Systimestamp: FF9 measures down to nanoseconds (??).

Using SYSDATE short of shows the age of those scripts. And I didnt mind, I never had much need to get better accuracy than 1 Second anyway, sleep or spin. But still.... Since Oracle 9, there was SYSTIMESTAMP, which could be reported up to 9 decimals (e.g. nanoseconds...). Plus, in Oracle-18c, there was the more accessible sleep-function in sys.dbms_session instead of the old DBMS_LOCK (soon to be deprecated!). It was time to upgrade my scripts.

For starters, here is how I got the "epoch" out of my RDBMS:


(nb: geeks can now see or find-out when I wrote/tested this blogpost...)

So with an accuracy of microseconds, I could improve on the exact timings of those scripts ? 

And were these scripts of any use at all ?


Use-cases: CPU speed and nr of CPUs available.

Use-case 1: compare CPU-Speed.

Way back, the use of spin.sql was mainly play-time. See how I could "load the server". But very soon, The first Two serious Use-Cases popped up: 1- Get a feeling for the CPU speed by counting the nr of loops/sec. And 2- Verify the nr of CPUs in a system.

For an newly arrived Exadata, to replace our VMWare serverpark, we got asked: how much faster would this make "our application" ? The app in question was 92% or more just DB_CPU:

This application was Not doing typical database work and it was Not IO bound. It was purely CPU-bound. But a jump to next screen would take just over 30sec, all of it CPU-work on 1000s of function calls (dont ask..., I presented on this "performance problem" in 2015 or so...).

So on the old system, we ran "spin.sql for 30 or 60sec, and let it report the nr of (empty) loops, just to get a feeling for the speed. Then we did the same on the Exadata, and we got about 3x the nr of loops per sec. Hence our prediction was: this will _only_ give you about 3x increase but not more than that. And we were surprisingly close to the mark.

Use-case 2: check nr of CPUs

The other real-world story goes back to +/- 2008: Cstmer had a new Sun-M-series. The system was given on trial, and supposedly had 24 CPUs. Of course, I was curious how fast it would be, and how it would stand up to real Load. So I ran spin.sql and got back a nice, large number for loops/sec. And I could quickly run up 12 or more (putty + nohup) spin-scripts to the system and try to make it blow steam out of the serverroom.

With a 24-CPU system, I had expected my 12 scripts spinning away to load the machine to about 50% (or more). To my surprise, it only loaded up the system up to about 40%. Either this system throttled my jobs, or we had more CPUs...

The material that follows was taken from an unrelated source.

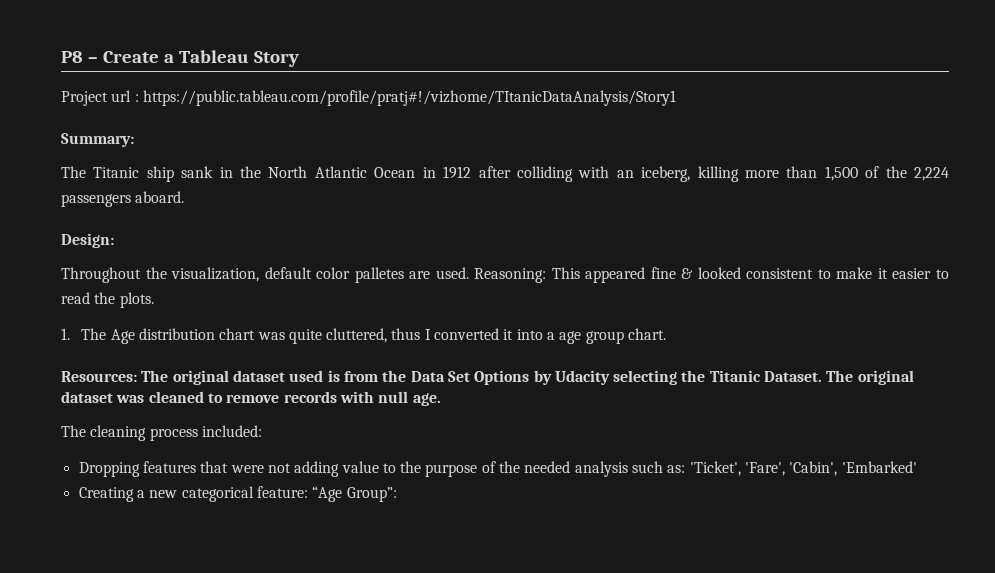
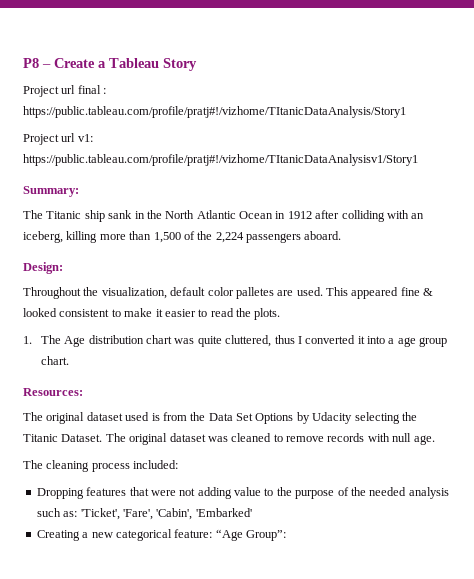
(132, 96) none -> [77,85,101,94] final
(676, 98) none -> [23,133,93,145] [23,154,418,166] // Project url v1: https://public.tableau.com/profile/pratj#!/vizhome/TItanicDataAnalysisv1/Story1
[474,268,547,283] Reasoning: -> (323, 291) none
(137, 376) none -> (83, 392) //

Testing with 4 spinning scripts: about 13% load

Testing with 8 spinning scripts: about 27% load... I could see a trend.

When I showed this to the sysadmin, he was surprised, but went off to do his own verifications. About 30min later he came back: Dont Tell anyone, but we have 32 CPUs in the box. They probably forgot to "disable" 8 of them... He went back to his cubicle a Very Happy Man.

Note that with many system having the cpu_count set to something lower than the actual machine-capacity, this trick has become of limited use, and your test will get strangled by "resmgr: cpu quantum" (if your DBA was vigilant..)

But at the time, I think Oracle version 10.2, I was kinda Surprised at what my little playful scrippie had unearthed...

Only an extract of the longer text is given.